Analysis of variance

I cannot figure out what I am doing wrong when I run this Analysis of Variance. It is only producing 6 out of the nine factors I need for TypeBeat. Any help is greatly appreciated.

EX1HW5 data:

TypeBeat Course.Time.In.Hours Score.A Score.B Score.C
upper.class 5 34.4 35.5 39.2
middle.class 10 30.2 32.4 34.7
inner.city 15 20.1 39.4 54.3

My R-code:
Course <- aov(Course.Time.In.Hours ~ TypeBeat+Score.A + Score.B+Score.C, data = EX1HW5)
Course

Course.2<-aov(Course.Time.In.Hours ~ TypeBeat*Score.A+Score.B+Score.C, data = EX1HW5)
Course.2

R-Output:
3 out of 6 effects not estimable
Estimated effects may be unbalanced

5 out of 8 effects not estimable
Estimated effects may be unbalanced

str(TypeBeat)
int [1:6] 1 2 3 1 2 3

What does EX1HW5 look like?

I do not understand why you posted the long message about reprex. However, I apologize for any inconvenience or annoyance (as that was not my intention).
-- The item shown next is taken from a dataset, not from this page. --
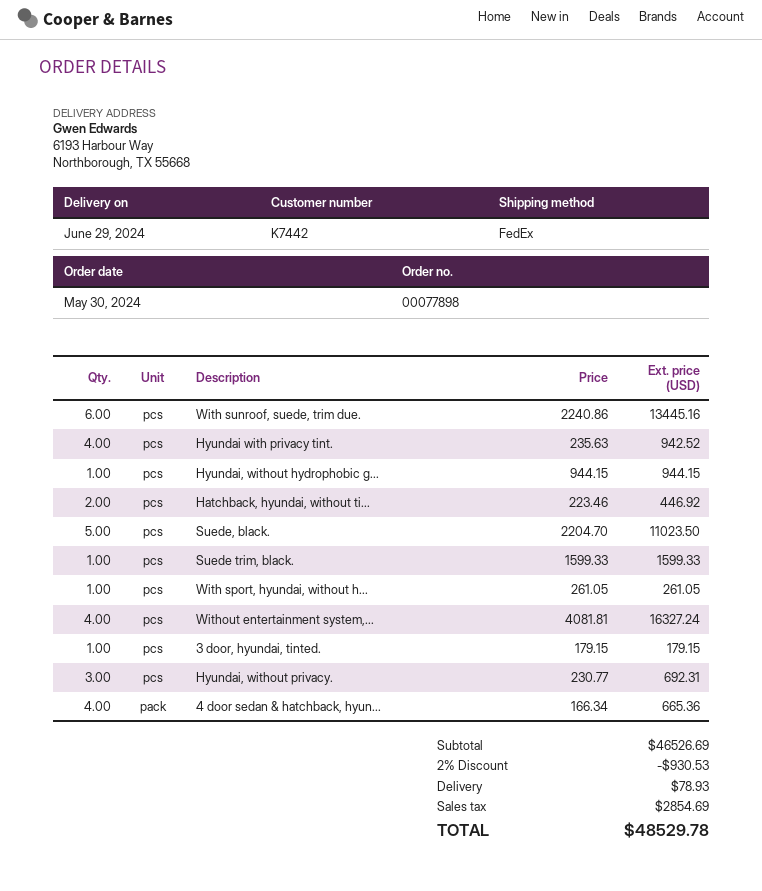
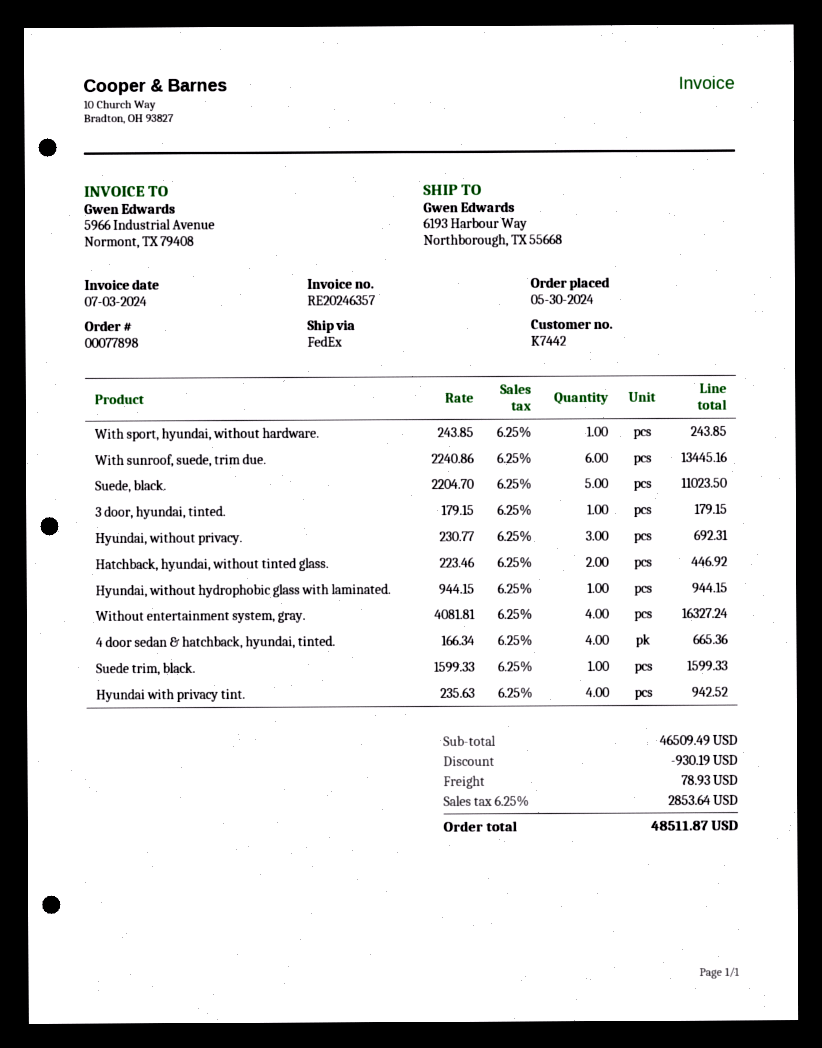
With sport, hyundai, without h...: 1 x 261.05 = 261.05 -> 1 x 243.85 = 243.85
subtotal: 46526.69 -> 46509.49
discount: 930.53 -> 930.19
tax: 2854.69 -> 2853.64
total: 48529.78 -> 48511.87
Here are the answers to your questions.

  1. EX1HW5 is the same as the data included in the post (maybe I should have called it that rather than my data. I understand the confusion with the data name in the code).

  2. I thought I kept my codes and comments reasonably short, easy to read and copy.

  3. It is just the basic R package used (honestly, I thought that one was a given).

We can't run the code because we don't know what the data structure is. Read the article. It will make it more likely that someone will be able to give you an answer.

I did read the article. The data structure is what is up there. This data is all my professor provided for us. We are supposed to use it to run an Analysis of Variance and create an interaction plot. Unfortunately, he did not give us a dataset. I am so exhausted from trying to figure this out.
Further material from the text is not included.